Written policy
Data Retention & Deletion
We do not retain children’s personal information indefinitely. We keep it only while there is a documented purpose and business need, then delete or de-identify it using reasonable measures.
1. Retention principles
- Purpose limitation: retain information only for the purpose disclosed when it was collected.
- Data minimization: avoid collecting information that is not needed for a family feature.
- Parent control: honor verified parent requests to review, correct, stop collection, or delete a child’s information.
- Deletion by design: remove photo data from rejected work, use capacity limits for family content, and preserve only limited deletion markers when synchronization requires them.
- Service-provider follow-through: delete or cause deletion from active systems and allow protected backup copies to expire on their normal cycle.
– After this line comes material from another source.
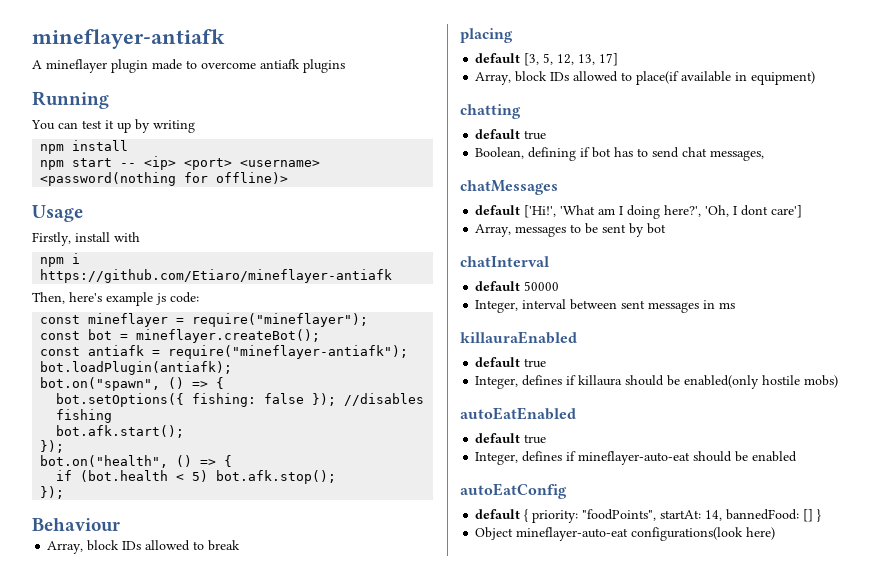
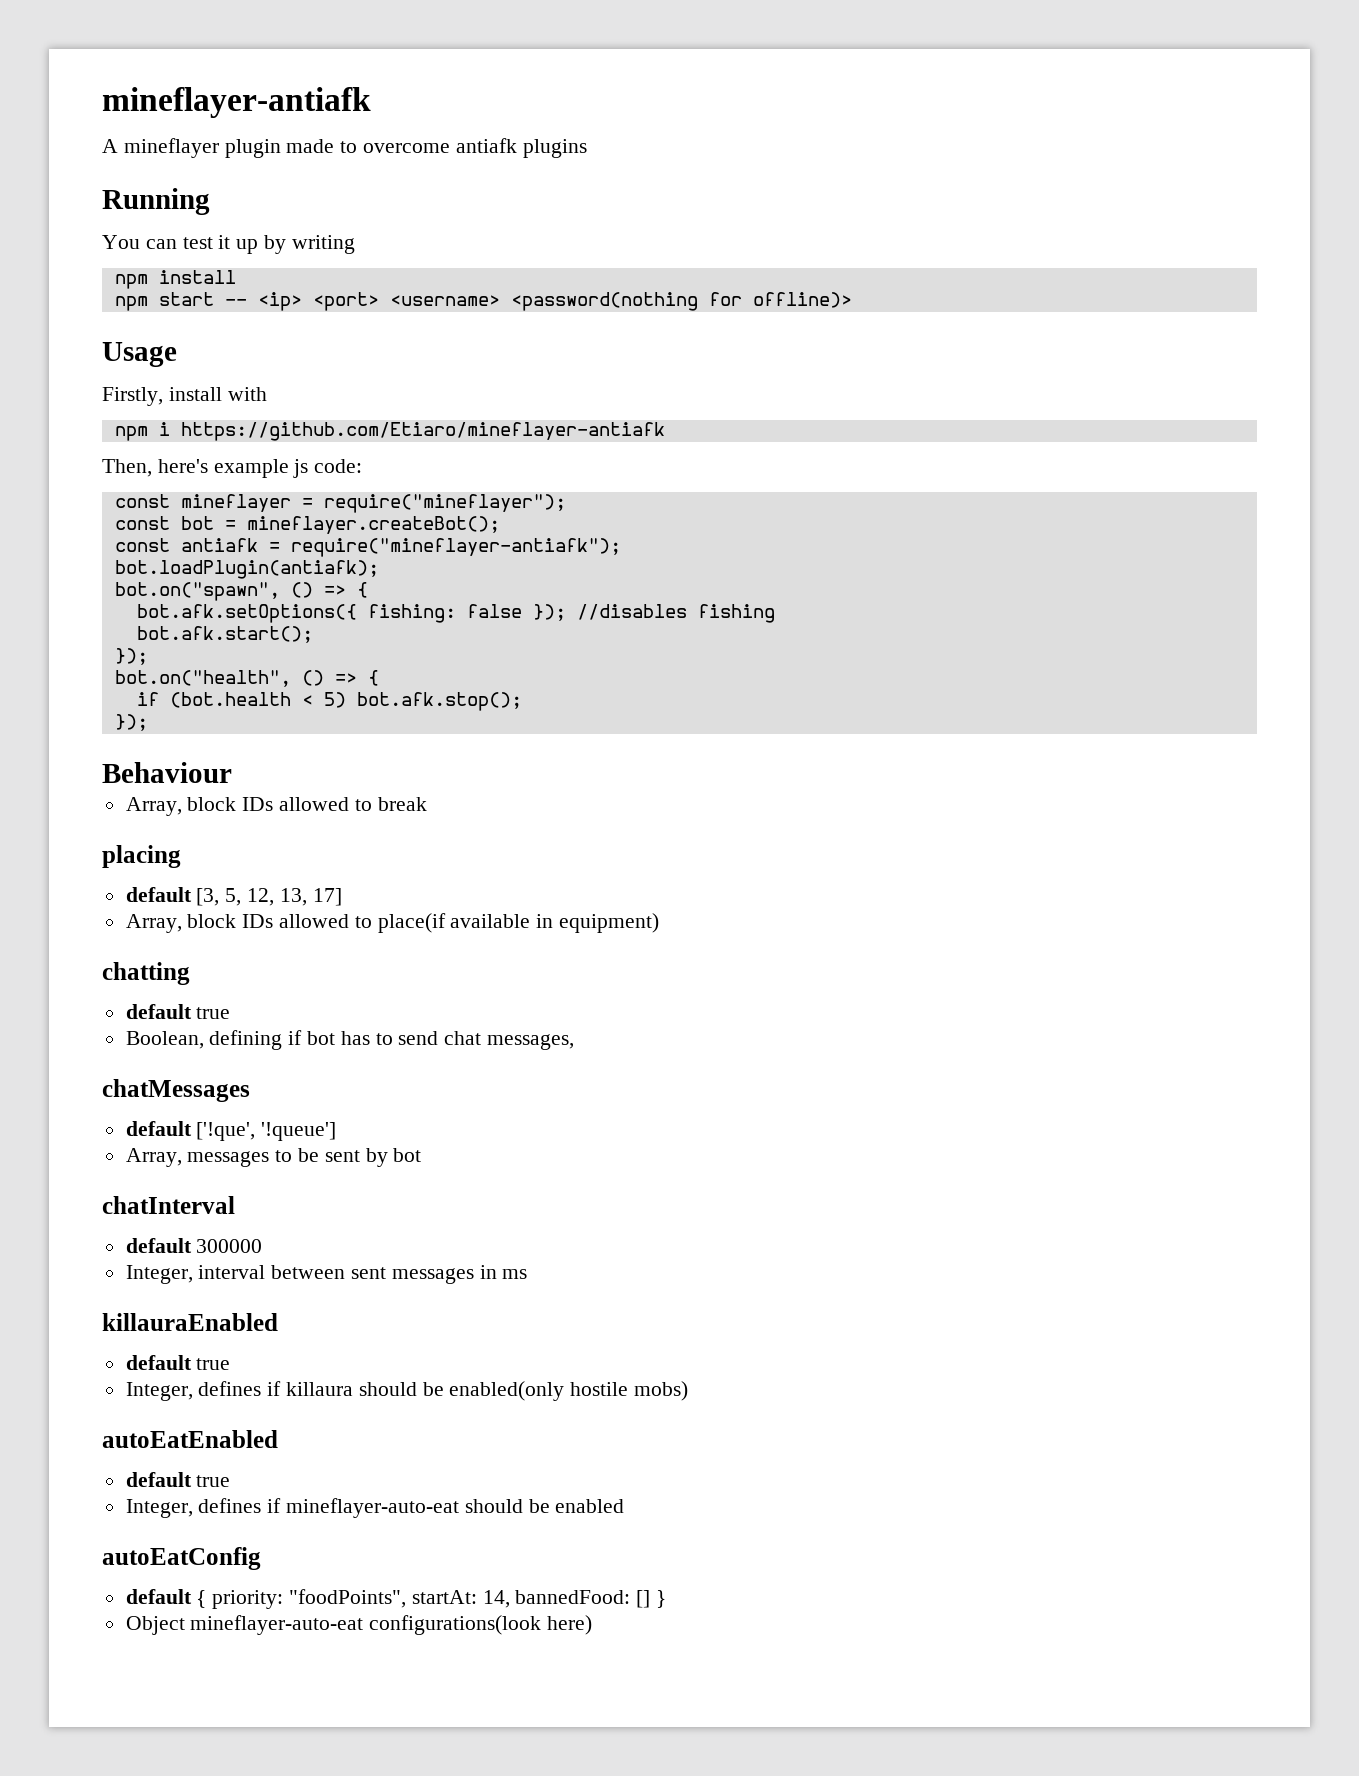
[56,393,185,407] bot.setOptions({ -> [136,604,357,623] bot.afk.setOptions({
[524,205,803,219] ['Hi!', 'What am I doing here?', 'Oh, I dont care'] -> [196,1122,337,1141] ['!que', '!queue']
[524,281,560,291] 50000 -> [196,1239,263,1253] 300000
2. Public retention schedule
| Category | Purpose and business need | Deletion timeframe or trigger |
|---|---|---|
| Grown-up account and family membership | Authenticate the grown-up and authorize family management. | While the family is active; delete within 30 days after a verified account/family deletion request, subject to exceptions below. |
| Child profile, PIN hash, schedules, settings, progress, and rewards | Provide the child’s family experience and synchronize it across connected devices. | While the profile is active; remove when the grown-up deletes the child or family, resets applicable progress, or submits a verified request. |
| Proof submissions and photos | Let a grown-up review completed work and optionally keep a limited family gallery. | Pending until reviewed or deleted. Rejected photo data is removed during review. Local storage keeps at most 48 recent approved gallery photos and 240 submissions; a grown-up may request earlier cloud deletion. |
| Messages and image attachments | Provide supervised family communication and synchronization. | Until sender deletion, child/family deletion, or verified request. Clients retain at most 300 recent messages; a limited tombstone may remain to synchronize deletion. |
| Announcements and reactions | Support family updates and encouragement. | Until deleted, family deletion, or verified request. Clients retain at most 50 announcements and 500 reactions. |
| Guardian daily activity summaries and blocked domains | Show time on approved apps and whether family browsing controls are working. | On-device until extension data is cleared or Guardian is uninstalled; cloud copies remain while the family is active or until verified deletion. |
| Pairing codes | Connect a child device to the correct family. | Designed to expire after 5 minutes and removed after successful use when possible; expired records may remain briefly for operational cleanup. |
| Local and session storage | Keep a device connected, preserve settings, and remember the current child session. | Session data ends when the browser session ends. Local data remains until unpaired, reset, removed through the product, browser storage is cleared, or the app removes it. |
| Support and privacy correspondence | Respond to requests, document completion, and resolve disputes. | Up to 24 months after the request closes, unless a longer period is legally required. |
| Security and abuse records | Protect users, investigate incidents, and meet legal obligations. | Normally up to 24 months; longer only when reasonably necessary for an active investigation, claim, or legal hold. |
Capacity limits describe current client behavior and may remove information sooner; they are not a promise that cloud deletion occurs solely because a local limit is reached.
3. Children’s personal information
Children’s personal information may not be retained for a secondary, undisclosed purpose or beyond the period reasonably necessary for the specific purpose described in this policy. The operative trigger is the earliest of: the information is no longer needed, the grown-up deletes it, the child/family profile is deleted, consent is withdrawn and no other lawful basis applies, or a verified deletion request is completed.
4. Deletion process
- The requester emails ava.moonaro@gmail.com or uses an available grown-up control.
- Luminara verifies identity and parental authority using proportionate information.
- Relevant active data is identified and deleted or de-identified. The target completion time is 30 days after verification.
- Protected backups expire within up to 90 additional days unless an exception applies.
- A minimal request log may be retained for up to 24 months to document completion.
Uninstalling Guardian, clearing a browser, or disconnecting one device does not by itself delete cloud information. A grown-up should also submit a deletion request when cloud deletion is desired.
5. Limited exceptions
Information may be retained beyond the ordinary period only when reasonably necessary to comply with law, preserve evidence during an active security investigation or legal dispute, prevent fraud or abuse, complete a transaction requested by the user, or protect a child or another person. Access is restricted and the information is deleted when the exception ends.
6. Policy review and responsibility
Luminara Privacy owns this policy. The schedule is reviewed at least annually and whenever a material feature or service provider changes. Product behavior, database configuration, backups, and support procedures should be tested against this schedule. Material changes affecting children’s information require updated notice and consent when applicable.